:: EXERCISE INSTRUCTIONS ::
Set the whole listing down again, word for word, with no pictures.

DATA IN THIS EXERCISE: Begin

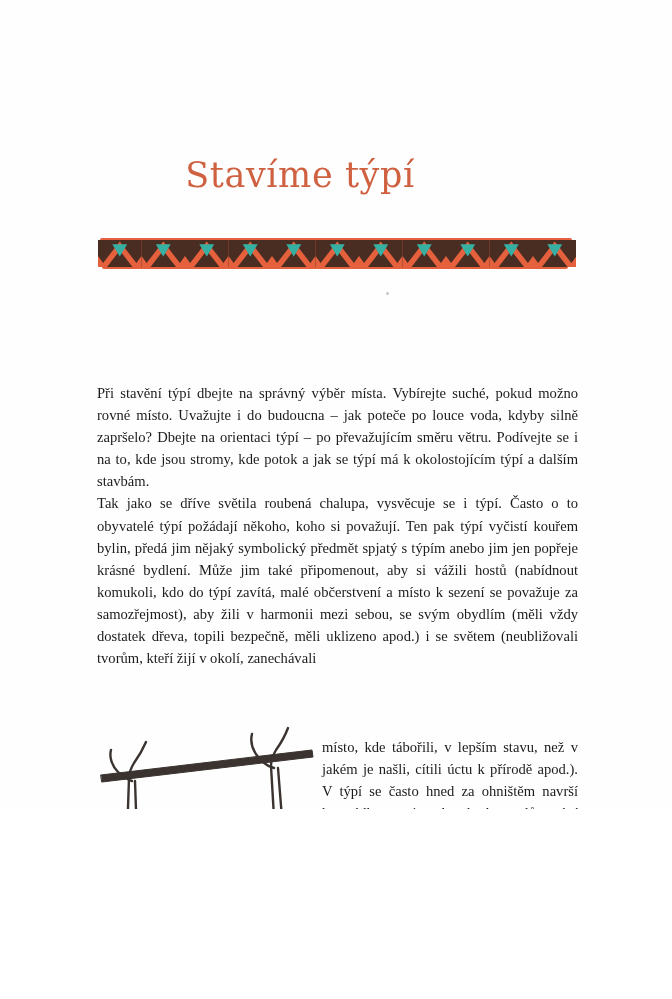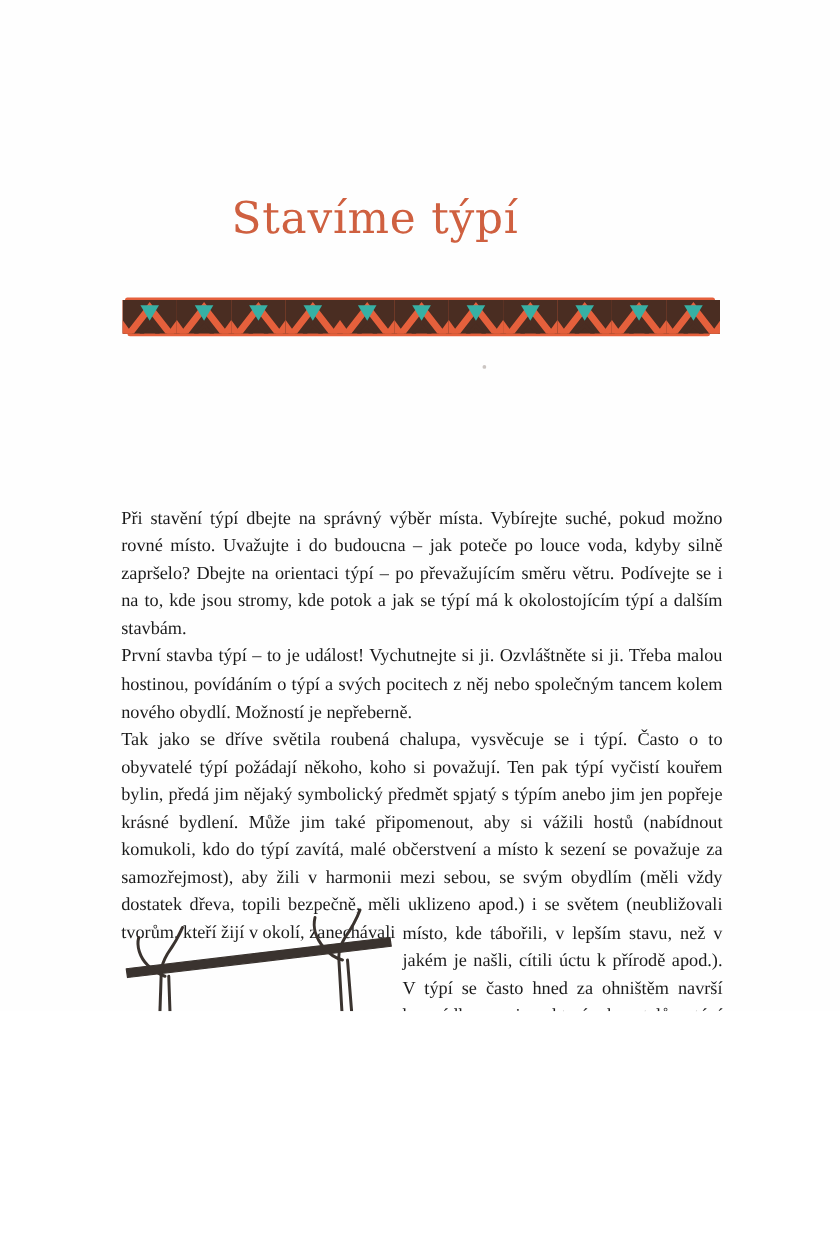--- a/index.html
+++ b/index.html
@@ -68,21 +68,21 @@
     height: 4px;
     background: #e5603c;
     border-radius: 2px;
   }
   .band svg { display: block; }
 
   
   .col-full {
     position: absolute;
     left: 97px;
-    top: 404px;
+    top: 382px;
     width: 481px;
     font-size: 14.6px;
     line-height: 22.1px;
     text-align: justify;
     text-justify: inter-word;
   }
   .col-right {
     position: absolute;
     left: 322px;
     top: 700px;
@@ -167,21 +167,20 @@
           <use href="#motif" x="348"></use>
           <use href="#motif" x="391.5"></use>
           <use href="#motif" x="435"></use>
         </g>
       </svg>
     </div>
   </div>
 
   <div class="col-full">
     <p>Při stavění týpí dbejte na správný výběr místa. Vybírejte suché, pokud možno rovné místo. Uvažujte i do budoucna – jak poteče po louce voda, kdyby silně zapršelo? Dbejte na orientaci týpí – po převažujícím směru větru. Podívejte se i na to, kde jsou stromy, kde potok a jak se týpí má k okolostojícím týpí a dalším stavbám.</p>
-    <p>První stavba týpí – to je událost! Vychutnejte si ji. Ozvláštněte si ji. Třeba malou hostinou, povídáním o týpí a svých pocitech z něj nebo společným tancem kolem nového obydlí. Možností je nepřeberně.</p>
     <p>Tak jako se dříve světila roubená chalupa, vysvěcuje se i týpí. Často o to obyvatelé týpí požádají někoho, koho si považují. Ten pak týpí vyčistí kouřem bylin, předá jim nějaký symbolický předmět spjatý s týpím anebo jim jen popřeje krásné bydlení. Může jim také připomenout, aby si vážili hostů (nabídnout komukoli, kdo do týpí zavítá, malé občerstvení a místo k sezení se považuje za samozřejmost), aby žili v harmonii mezi sebou, se svým obydlím (měli vždy dostatek dřeva, topili bezpečně, měli uklizeno apod.) i se světem (neubližovali tvorům, kteří žijí v okolí, zanechávali</p>
   </div>
 
   <div class="col-right">
     <p>místo, kde tábořili, v lepším stavu, než v jakém je našli, cítili úctu k přírodě apod.). V týpí se často hned za ohništěm navrší hromádka zeminy, která obyvatelům týpí připomíná všechny zásady a také věci, které člověka přesahují. Na takovém oltáři indiáni pálili byliny a kouř z nich nesl modlitby k nebi.</p>
   </div>
 
   <div class="illus">
     <svg width="220" height="172" viewBox="0 0 220 172">
       <g fill="none" stroke="#3a332f" stroke-width="2.4" stroke-linecap="round" stroke-linejoin="round">

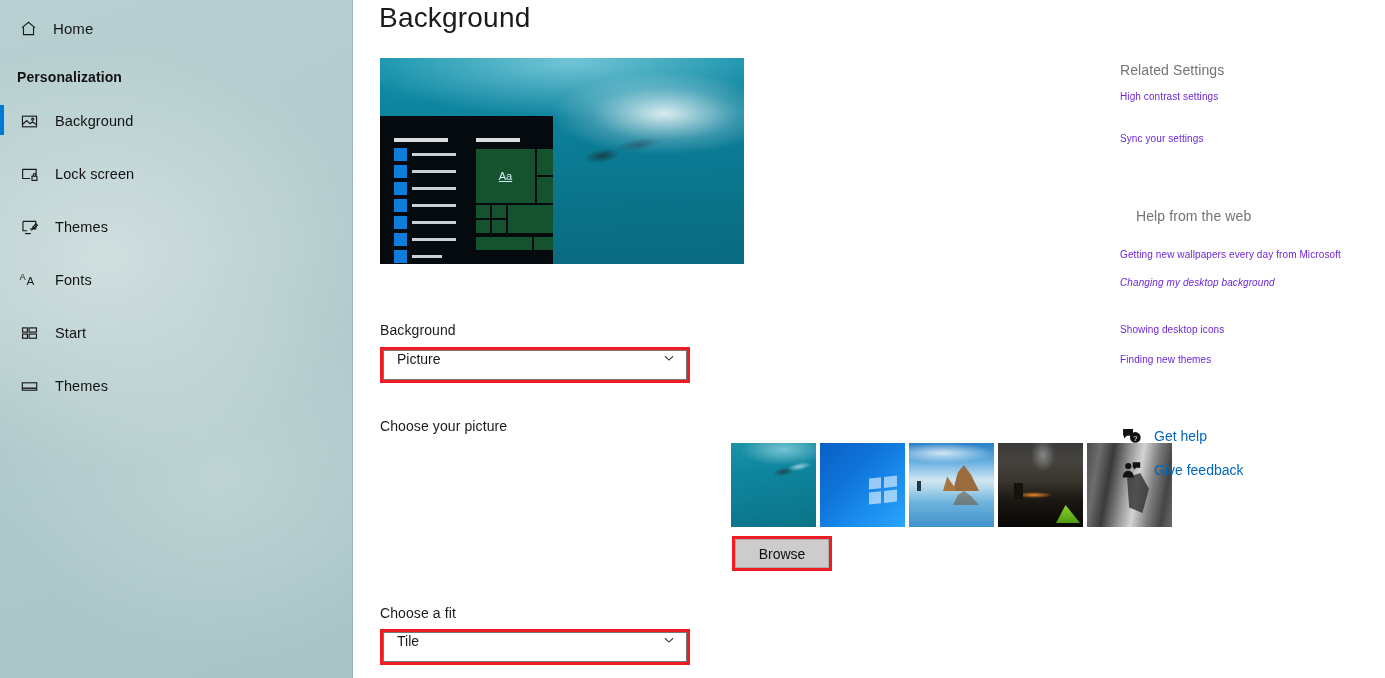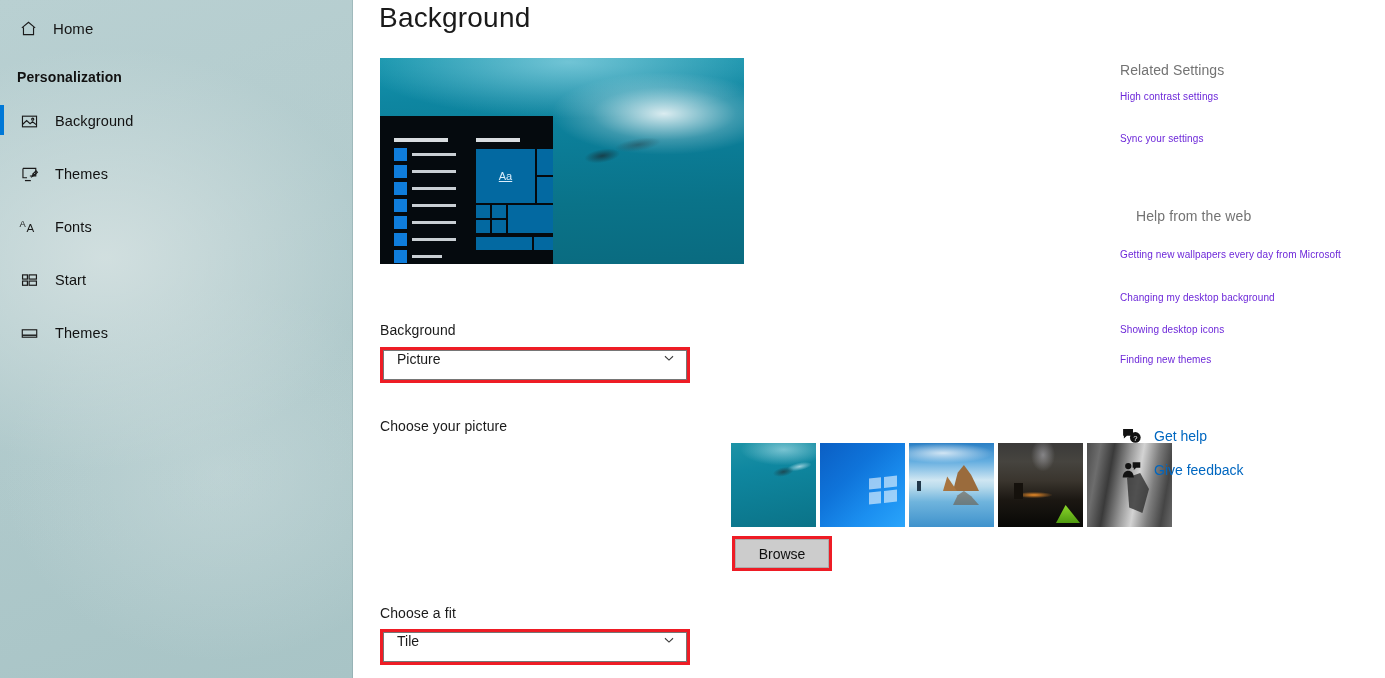--- a/index.html
+++ b/index.html
@@ -161,21 +161,21 @@
     background: #050a0e;
     overflow: hidden;
   }
   .sm-left { position: absolute; left: 14px; top: 22px; width: 66px; }
   .sm-bar-top { width: 54px; height: 4px; background: #d9dde0; margin-bottom: 6px; }
   .sm-row { display: flex; align-items: center; gap: 5px; margin-bottom: 4px; }
   .sm-sq { width: 13px; height: 13px; background: #0f7ddb; flex:0 0 13px;}
   .sm-ln { height: 3px; background: #c9cfd3; }
   .sm-right { position: absolute; left: 96px; top: 22px; width: 92px; }
   .sm-rtitle { width: 44px; height: 4px; background: #d9dde0; margin-bottom: 7px; }
-  .tile { background: #0369a1; position: absolute; text-decoration: underline; }
+  .tile { background: #14532d; position: absolute; text-decoration: underline; }
   .tile-aa {
     color: #dbeefc; font-size: 11px;
     display:flex; align-items:center; justify-content:center;
   }
 
   
   .label-text {
     position: absolute;
     font-size: 14px;
     color: #1a1a1a;
@@ -269,20 +269,30 @@
           <svg width="19" height="19" viewBox="0 0 20 20" fill="none" stroke="#1a1a1a" stroke-width="1.2">
             <rect x="2.6" y="4.4" width="14.8" height="11.2"></rect>
             <path d="M2.6 13.2 L7 9.1 L10.6 12.4 L13.2 10.2 L17.4 13.6"></path>
             <circle cx="13.4" cy="7.6" r="1.1"></circle>
           </svg>
         </span>
         <span class="nav-label">Background</span>
       </div>
 
 
+      <div class="nav-item">
+        <span class="nav-icon">
+          <svg width="19" height="19" viewBox="0 0 20 20" fill="none" stroke="#1a1a1a" stroke-width="1.2">
+            <path d="M17 10.8 V4.6 H2.8 V14.2 H10.6"></path>
+            <rect x="12.6" y="11.8" width="5.2" height="4.4"></rect>
+            <path d="M13.9 11.8 V10.4 A1.3 1.3 0 0 1 16.5 10.4 V11.8"></path>
+          </svg>
+        </span>
+        <span class="nav-label">Lock screen</span>
+      </div>
 
       <div class="nav-item">
         <span class="nav-icon">
           <svg width="19" height="19" viewBox="0 0 20 20" fill="none" stroke="#1a1a1a" stroke-width="1.2">
             <path d="M3.1 3.6 H16.6 V11.6 H10.4"></path>
             <path d="M3.1 3.6 V13.4 H7.4"></path>
             <path d="M13.9 9.2 L16.9 6.2 L18.3 7.6 L15.3 10.6 Z"></path>
             <path d="M13.9 9.2 L12.6 12.2 L15.3 10.6"></path>
             <path d="M5.2 16.4 H11.4" stroke-width="1.3"></path>
           </svg>
@@ -452,21 +462,21 @@
   <div class="right">
 
     <div class="rp-head" style="position:absolute;left:0;top:62px;">Related Settings</div>
 
     <a class="rp-link" style="position:absolute;left:0;top:91px;">High contrast settings</a>
     <a class="rp-link" style="position:absolute;left:0;top:133px;">Sync your settings</a>
 
     <div class="rp-head" style="position:absolute;left:16px;top:208px;">Help from the web</div>
 
     <a class="rp-link" style="position:absolute;left:0;top:245px;width:240px;line-height:20px;">Getting new wallpapers every day from Microsoft</a>
-    <a class="rp-link" style="position:absolute;left:0;top:292px;">Changing my desktop background</a>
+    <a class="rp-link" style="position:absolute;left:0;top:277px;font-style:italic;">Changing my desktop background</a>
     <a class="rp-link" style="position:absolute;left:0;top:324px;">Showing desktop icons</a>
     <a class="rp-link" style="position:absolute;left:0;top:354px;">Finding new themes</a>
 
     <div class="rp-iconrow" style="position:absolute;left:0;top:425px;">
       <span class="rp-ico">
         <svg width="21" height="21" viewBox="0 0 22 22">
           <path d="M2.2 3.2 H12.6 V10.2 H6.2 L3.0 13.0 V10.2 H2.2 Z" fill="#121212"></path>
           <circle cx="15.0" cy="12.0" r="5.6" fill="#121212"></circle>
           <text x="15.0" y="15.2" text-anchor="middle" font-family="Liberation Sans, sans-serif" font-size="8" fill="#ffffff">?</text>
         </svg>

DATA IN THIS EXERCISE: End

:: SOLUTION TO THIS TASK ::
--- a/index.html
+++ b/index.html
@@ -68,21 +68,21 @@
     height: 4px;
     background: #e5603c;
     border-radius: 2px;
   }
   .band svg { display: block; }
 
   
   .col-full {
     position: absolute;
     left: 97px;
-    top: 404px;
+    top: 382px;
     width: 481px;
     font-size: 14.6px;
     line-height: 22.1px;
     text-align: justify;
     text-justify: inter-word;
   }
   .col-right {
     position: absolute;
     left: 322px;
     top: 700px;
@@ -167,21 +167,20 @@
           <use href="#motif" x="348"></use>
           <use href="#motif" x="391.5"></use>
           <use href="#motif" x="435"></use>
         </g>
       </svg>
     </div>
   </div>
 
   <div class="col-full">
     <p>Při stavění týpí dbejte na správný výběr místa. Vybírejte suché, pokud možno rovné místo. Uvažujte i do budoucna – jak poteče po louce voda, kdyby silně zapršelo? Dbejte na orientaci týpí – po převažujícím směru větru. Podívejte se i na to, kde jsou stromy, kde potok a jak se týpí má k okolostojícím týpí a dalším stavbám.</p>
-    <p>První stavba týpí – to je událost! Vychutnejte si ji. Ozvláštněte si ji. Třeba malou hostinou, povídáním o týpí a svých pocitech z něj nebo společným tancem kolem nového obydlí. Možností je nepřeberně.</p>
     <p>Tak jako se dříve světila roubená chalupa, vysvěcuje se i týpí. Často o to obyvatelé týpí požádají někoho, koho si považují. Ten pak týpí vyčistí kouřem bylin, předá jim nějaký symbolický předmět spjatý s týpím anebo jim jen popřeje krásné bydlení. Může jim také připomenout, aby si vážili hostů (nabídnout komukoli, kdo do týpí zavítá, malé občerstvení a místo k sezení se považuje za samozřejmost), aby žili v harmonii mezi sebou, se svým obydlím (měli vždy dostatek dřeva, topili bezpečně, měli uklizeno apod.) i se světem (neubližovali tvorům, kteří žijí v okolí, zanechávali</p>
   </div>
 
   <div class="col-right">
     <p>místo, kde tábořili, v lepším stavu, než v jakém je našli, cítili úctu k přírodě apod.). V týpí se často hned za ohništěm navrší hromádka zeminy, která obyvatelům týpí připomíná všechny zásady a také věci, které člověka přesahují. Na takovém oltáři indiáni pálili byliny a kouř z nich nesl modlitby k nebi.</p>
   </div>
 
   <div class="illus">
     <svg width="220" height="172" viewBox="0 0 220 172">
       <g fill="none" stroke="#3a332f" stroke-width="2.4" stroke-linecap="round" stroke-linejoin="round">

--- a/index.html
+++ b/index.html
@@ -161,21 +161,21 @@
     background: #050a0e;
     overflow: hidden;
   }
   .sm-left { position: absolute; left: 14px; top: 22px; width: 66px; }
   .sm-bar-top { width: 54px; height: 4px; background: #d9dde0; margin-bottom: 6px; }
   .sm-row { display: flex; align-items: center; gap: 5px; margin-bottom: 4px; }
   .sm-sq { width: 13px; height: 13px; background: #0f7ddb; flex:0 0 13px;}
   .sm-ln { height: 3px; background: #c9cfd3; }
   .sm-right { position: absolute; left: 96px; top: 22px; width: 92px; }
   .sm-rtitle { width: 44px; height: 4px; background: #d9dde0; margin-bottom: 7px; }
-  .tile { background: #0369a1; position: absolute; text-decoration: underline; }
+  .tile { background: #14532d; position: absolute; text-decoration: underline; }
   .tile-aa {
     color: #dbeefc; font-size: 11px;
     display:flex; align-items:center; justify-content:center;
   }
 
   
   .label-text {
     position: absolute;
     font-size: 14px;
     color: #1a1a1a;
@@ -269,20 +269,30 @@
           <svg width="19" height="19" viewBox="0 0 20 20" fill="none" stroke="#1a1a1a" stroke-width="1.2">
             <rect x="2.6" y="4.4" width="14.8" height="11.2"></rect>
             <path d="M2.6 13.2 L7 9.1 L10.6 12.4 L13.2 10.2 L17.4 13.6"></path>
             <circle cx="13.4" cy="7.6" r="1.1"></circle>
           </svg>
         </span>
         <span class="nav-label">Background</span>
       </div>
 
 
+      <div class="nav-item">
+        <span class="nav-icon">
+          <svg width="19" height="19" viewBox="0 0 20 20" fill="none" stroke="#1a1a1a" stroke-width="1.2">
+            <path d="M17 10.8 V4.6 H2.8 V14.2 H10.6"></path>
+            <rect x="12.6" y="11.8" width="5.2" height="4.4"></rect>
+            <path d="M13.9 11.8 V10.4 A1.3 1.3 0 0 1 16.5 10.4 V11.8"></path>
+          </svg>
+        </span>
+        <span class="nav-label">Lock screen</span>
+      </div>
 
       <div class="nav-item">
         <span class="nav-icon">
           <svg width="19" height="19" viewBox="0 0 20 20" fill="none" stroke="#1a1a1a" stroke-width="1.2">
             <path d="M3.1 3.6 H16.6 V11.6 H10.4"></path>
             <path d="M3.1 3.6 V13.4 H7.4"></path>
             <path d="M13.9 9.2 L16.9 6.2 L18.3 7.6 L15.3 10.6 Z"></path>
             <path d="M13.9 9.2 L12.6 12.2 L15.3 10.6"></path>
             <path d="M5.2 16.4 H11.4" stroke-width="1.3"></path>
           </svg>
@@ -452,21 +462,21 @@
   <div class="right">
 
     <div class="rp-head" style="position:absolute;left:0;top:62px;">Related Settings</div>
 
     <a class="rp-link" style="position:absolute;left:0;top:91px;">High contrast settings</a>
     <a class="rp-link" style="position:absolute;left:0;top:133px;">Sync your settings</a>
 
     <div class="rp-head" style="position:absolute;left:16px;top:208px;">Help from the web</div>
 
     <a class="rp-link" style="position:absolute;left:0;top:245px;width:240px;line-height:20px;">Getting new wallpapers every day from Microsoft</a>
-    <a class="rp-link" style="position:absolute;left:0;top:292px;">Changing my desktop background</a>
+    <a class="rp-link" style="position:absolute;left:0;top:277px;font-style:italic;">Changing my desktop background</a>
     <a class="rp-link" style="position:absolute;left:0;top:324px;">Showing desktop icons</a>
     <a class="rp-link" style="position:absolute;left:0;top:354px;">Finding new themes</a>
 
     <div class="rp-iconrow" style="position:absolute;left:0;top:425px;">
       <span class="rp-ico">
         <svg width="21" height="21" viewBox="0 0 22 22">
           <path d="M2.2 3.2 H12.6 V10.2 H6.2 L3.0 13.0 V10.2 H2.2 Z" fill="#121212"></path>
           <circle cx="15.0" cy="12.0" r="5.6" fill="#121212"></circle>
           <text x="15.0" y="15.2" text-anchor="middle" font-family="Liberation Sans, sans-serif" font-size="8" fill="#ffffff">?</text>
         </svg>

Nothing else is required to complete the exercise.